Emmanuel Cherrier : Il n’y a pas à proprement parler UN outre-mer, mais DES outre-mer. Les situations sont nuancées et différentes. Si l’on prend Mayotte récemment, la volonté d’une plus forte intégration dans la nation a été manifestée au référendum sur la départementalisation. En revanche, la Polynésie française a porté à sa tête à plusieurs reprises un indépendantiste… Il est donc difficile de répondre globalement à la question. On peut distinguer plusieurs situations :
- lorsque l’évolution répond aux attentes populaires et aux projets des dirigeants locaux (Mayotte récemment, donc, mais aussi la Guadeloupe et la Martinique, d’après les enquêtes d’opinion)
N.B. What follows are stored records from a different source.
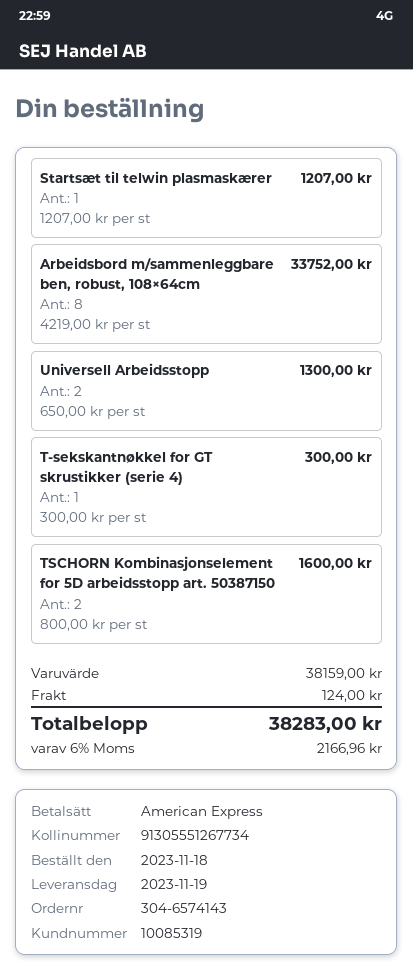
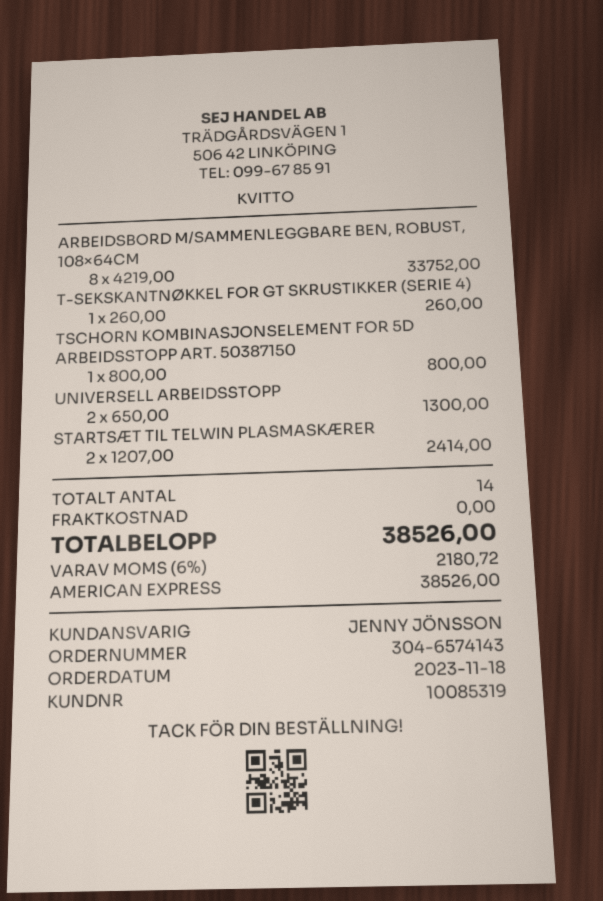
Startsæt til telwin plasmaskærer: 1 x 1207.00 = 1207.00 -> 2 x 1207.00 = 2414.00
T-sekskantnøkkel for GT skrustikker (serie 4): 1 x 300.00 = 300.00 -> 1 x 260.00 = 260.00
TSCHORN Kombinasjonselement for 5D arbeidsstopp art. 50387150: 2 x 800.00 = 1600.00 -> 1 x 800.00 = 800.00
shipping: 124.00 -> 0.00
tax: 6% = 2166.96 -> 6% = 2180.72
total: 38283.00 -> 38526.00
- lorsque l’évolution est souhaitée par les dirigeants, mais refusée par la population : c’est le cas de la Corse (qui n’appartient pas à l’Outre-mer, mais qui bénéficie d’une autonomie encore inachevée), dont les électeurs ont rejeté en 2003 le projet de transformation en collectivité à statut particulier, que défendaient l’Etat et les élus de l’île.
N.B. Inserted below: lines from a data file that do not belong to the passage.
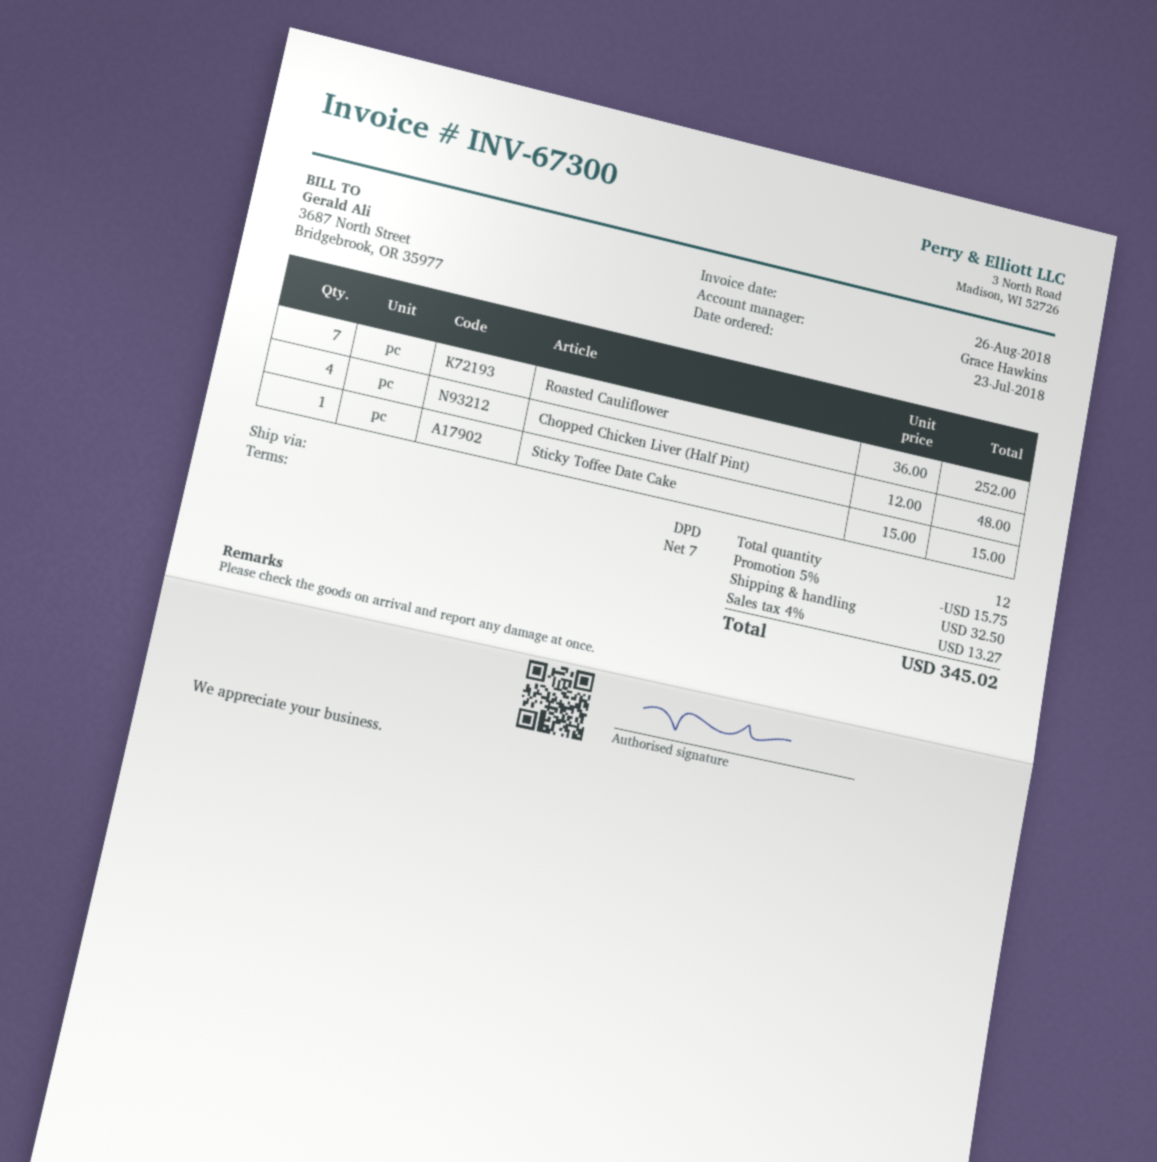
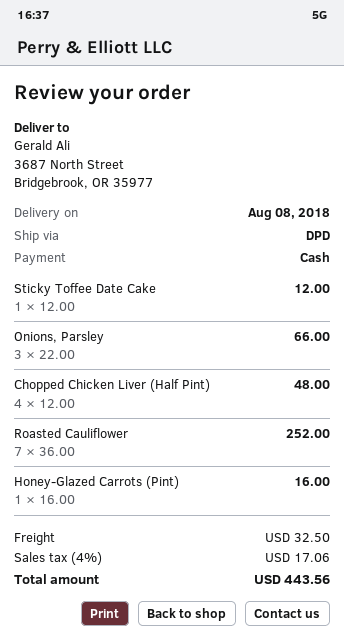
Sticky Toffee Date Cake: 1 x 15.00 = 15.00 -> 1 x 12.00 = 12.00
Onions, Parsley: none -> 3 x 22.00 = 66.00
Honey-Glazed Carrots (Pint): none -> 1 x 16.00 = 16.00
discount: 5% = 15.75 -> none
tax: 4% = 13.27 -> 4% = 17.06
total: 345.02 -> 443.56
De même, il faudrait distinguer entre ceux qui ont déjà une forte autonomie (Polynésie, Nouvelle-Calédonie) et ceux qui n’en ont pas, ou pas encore (notamment les départements ultra-marins). Il n’est pas évident qu’il y ait un engrenage fatal, et que chaque nouveau degré d’autonomie entraîne une surenchère. Les récentes élections territoriales en Nouvelle-Calédonie ont montré que la majorité des électeurs rejetait les indépendantistes. Cela dit, les indépendantistes ne pèsent pas qu’électoralement et détiennent un autre pouvoir que celui issu des urnes. Les événements de cet été le prouvent : un syndicat indépendantiste a organisé une grève générale, puis des manifestations qui ont débouché sur des affrontements violents (27 gendarmes blessés). Ils ont voulu saisir une occasion de montrer qu’ils existaient toujours et avaient un poids autre qu’électoral. Vieille technique, bien connue de l’extrême gauche et du PCF : rappeler dans la rue que le pouvoir n’est pas (ou pas seulement) dans les urnes… et qu’une implantation syndicale, un pouvoir de gêner, d’empêcher pèsent autant qu’une représentation politique..
Par ailleurs, n’oublions pas aussi que toutes les enquêtes réalisées au plus fort de la crise guadeloupéenne et martiniquaise de début 2009 ont montré que la volonté de rester Français était très forte, même parmi des protestataires. L’une des causes du problème n’était pas le rejet de la France, mais plutôt le sentiment d’être insuffisamment considéré par elle, de ne pas être assez reconnu comme Français à part entière par la métropole, avec les mêmes droits que les habitants de l’hexagone.
Enfin, sur la soif de pouvoir des élus locaux, il est certain que tout élu local apprécie de voir ses pouvoirs s’accroître, et peut pousser certaines réformes dans ce but. Mais il s’agit là d’une disposition commune à tout élu local, de métropole ou d’outre-mer… C’est l’un des effets des lois de décentralisation que d’avoir renforcé le poids des « barons » locaux, comme l’écrivait Jacques Rondin en 1984, dans son livre « Le sacre des notables »… La question n’est donc pas spécifique à l’outre-mer.